Cantor Barbra officiates all services at multiple venues including homes, catering halls, and restaurants.

Bar and Bat-Mitzvah Ceremonies

Cantor Barbra officiates at hotels, catering halls, entertainment venues, restaurants, your living room or backyard.  Each service is creative, unique, and personable connecting to one’s cultural heritage. She will assist you with a ceremony that expresses your unique identities and cultural background.  Cantor Barbra creates the atmosphere of a synagogue sanctuary with a Torah ark and table-top lecterns that both match the decor of her Torah cover.   In addition, she supplies a state of the art wireless sound system with body microphones that is monitored throughout the entire service.  Beautiful Jewish music is played upon entry into the room as well as the end of the service.


The Bar/Bat-Mitzvah Service

The Bar/Bat Mitzvah service is approximately one hour long  with a liturgy based on the Reform service. It includes Hebrew prayers and English readings along with guest participation.  The service is traditionally broken down into three parts which we will discuss below: the opening portion, the Torah Reading, and the conclusion.

When Can  My Bar/Bat-Mitzvah Service Be Scheduled?

Cantor Barbra officiates at Erev (the night before) Shabbat, Shabbat morning, Havdalah (Saturday night), Sunday, and even during the weekday.  Each service is unique in that it is personalized and customized according to the family’s desires and what their child is capable of doing.   

How Do You Recreate a Synagogue?

Bar/Bat-Mitzvah service does not have to be held in a traditional synagogue setting.
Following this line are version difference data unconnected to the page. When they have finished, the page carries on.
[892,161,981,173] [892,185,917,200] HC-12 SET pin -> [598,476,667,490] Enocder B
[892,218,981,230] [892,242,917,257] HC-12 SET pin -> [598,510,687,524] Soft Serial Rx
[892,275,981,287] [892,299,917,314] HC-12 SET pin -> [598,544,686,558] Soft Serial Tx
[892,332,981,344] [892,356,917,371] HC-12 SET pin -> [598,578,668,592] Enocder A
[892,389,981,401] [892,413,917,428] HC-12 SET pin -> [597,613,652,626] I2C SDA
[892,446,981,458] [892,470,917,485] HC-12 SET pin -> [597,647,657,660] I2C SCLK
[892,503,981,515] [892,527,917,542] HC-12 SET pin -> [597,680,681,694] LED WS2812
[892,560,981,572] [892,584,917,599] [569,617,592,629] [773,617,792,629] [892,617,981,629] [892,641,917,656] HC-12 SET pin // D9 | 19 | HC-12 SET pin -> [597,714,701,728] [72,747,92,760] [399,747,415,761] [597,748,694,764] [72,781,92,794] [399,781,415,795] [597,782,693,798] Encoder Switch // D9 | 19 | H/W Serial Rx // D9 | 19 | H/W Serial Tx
However, there are certain requirements that need to be met, and Cantor Barbra does so by creating a holy space with her Torah, Torah ark, and  bimah setup. 
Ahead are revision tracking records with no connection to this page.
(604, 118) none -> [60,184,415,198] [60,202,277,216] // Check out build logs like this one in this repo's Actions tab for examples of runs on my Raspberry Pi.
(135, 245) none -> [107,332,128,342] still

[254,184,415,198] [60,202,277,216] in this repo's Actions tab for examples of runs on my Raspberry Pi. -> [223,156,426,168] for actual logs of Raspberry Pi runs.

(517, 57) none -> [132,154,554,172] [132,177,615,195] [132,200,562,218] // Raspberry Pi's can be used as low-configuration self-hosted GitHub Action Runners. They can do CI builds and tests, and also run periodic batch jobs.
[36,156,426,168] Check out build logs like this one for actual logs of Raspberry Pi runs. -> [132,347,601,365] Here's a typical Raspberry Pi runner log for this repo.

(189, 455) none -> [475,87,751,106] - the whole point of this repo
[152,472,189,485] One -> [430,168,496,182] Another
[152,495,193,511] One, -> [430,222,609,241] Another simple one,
The Parts of the Bar/Bat-Mitzvah Service

The First Part

The service opens up with Hinei Mah Tov, a familiar Jewish folk tune that reminds us  how good and pleasant it is for everyone to be celebrating this most special occasion. Your child will be presented with their tallit (ritual prayer shawl) by a family member or friend that you assign ahead of time..  The Bar/Bat Mitzvah student continues to lead the service with Hebrew prayers and English readings that the guests are invited to read together.  For our students who don’t read Hebrew, we teach them the transliterations so they can read the English sounds of the Hebrew text. We conclude the first part of the service with Oseh Shalom, a song about peace for the world, Israel, and for within ourselves.  

The Second Part

The next part of the service includes the Torah service where we pass the Torah down from generation to generation.  Your child will have the opportunity to chant up to 3 short passages (aliyot) from the Torah followed by the D’var Torah (speech) about the Torah portion.
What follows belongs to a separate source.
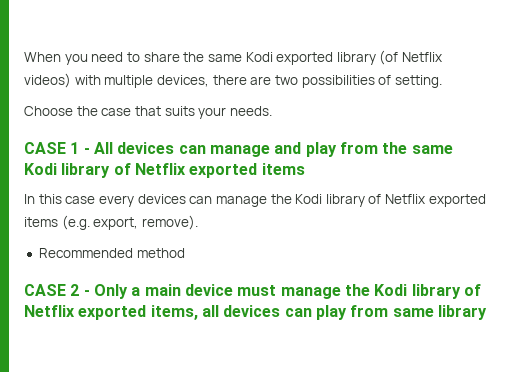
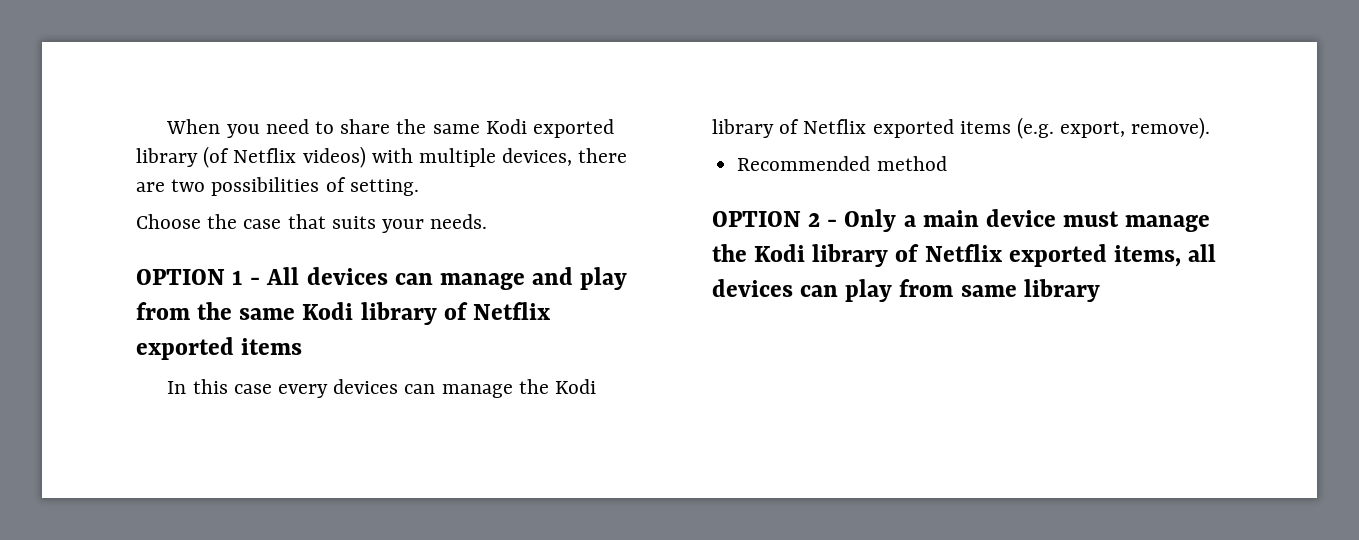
[24,142,66,154] CASE -> [136,269,225,285] OPTION
[24,284,66,296] CASE -> [712,211,801,227] OPTION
The parents speak to their child from the heart,and about their hopes and aspirations for their child as they begin this journey to Jewish adulthood. 

The Conclusion

At the end of the Torah service, Cantor Barbra speaks to the child and presents them with traditional  gifts and a Bar/Bat-Mitzvah certificate.  She then calls the family up to the bima to hold a tallit above the Bar/Bat Mitzvah like a chuppah (a cover/shelter of peace) as she chants the ancient words of the Priestly Blessing.  This concluding part of the service includes English readings by the grandparents or any member of the family who wish to participate, the Mourner’s Kaddish (in memory of loved ones no longer with us), prayers over the wine and challah, and a concluding song.  If you opt for a Havdalah service, (Saturday evening), the service concludes with Havdalah, which is blessings over the wine, spices, and the Havdalah candle followed by good wishes for the new week.

Cantor Barbra wants your child to have a positive experience learning about the meaning of being Jewish, Jewish lifecycle rituals, Bible stories, and the rich history of our people. 

In addition, we teach your child to learn to read Hebrew, chant prayers from our liturgy, and a small section from the Torah.